[[ Entries provided, beginning ]]

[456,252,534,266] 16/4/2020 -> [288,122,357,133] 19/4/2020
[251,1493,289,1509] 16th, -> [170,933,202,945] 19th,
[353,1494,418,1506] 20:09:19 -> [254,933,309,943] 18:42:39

[[ Entries provided, end ]]
[[ Entries provided, beginning ]]

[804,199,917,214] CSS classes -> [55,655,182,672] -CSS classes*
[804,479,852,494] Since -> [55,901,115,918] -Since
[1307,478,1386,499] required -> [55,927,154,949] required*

[[ Entries provided, end ]]

Aim of the task:
Reproduce the lines above, beginning at the line with "[804,479,852,494] Since ->" and stopping after the line with "[1307,478,1386,499] required ->", exactly as they are.

Finished exercise:
[804,479,852,494] Since -> [55,901,115,918] -Since
[1307,478,1386,499] required -> [55,927,154,949] required*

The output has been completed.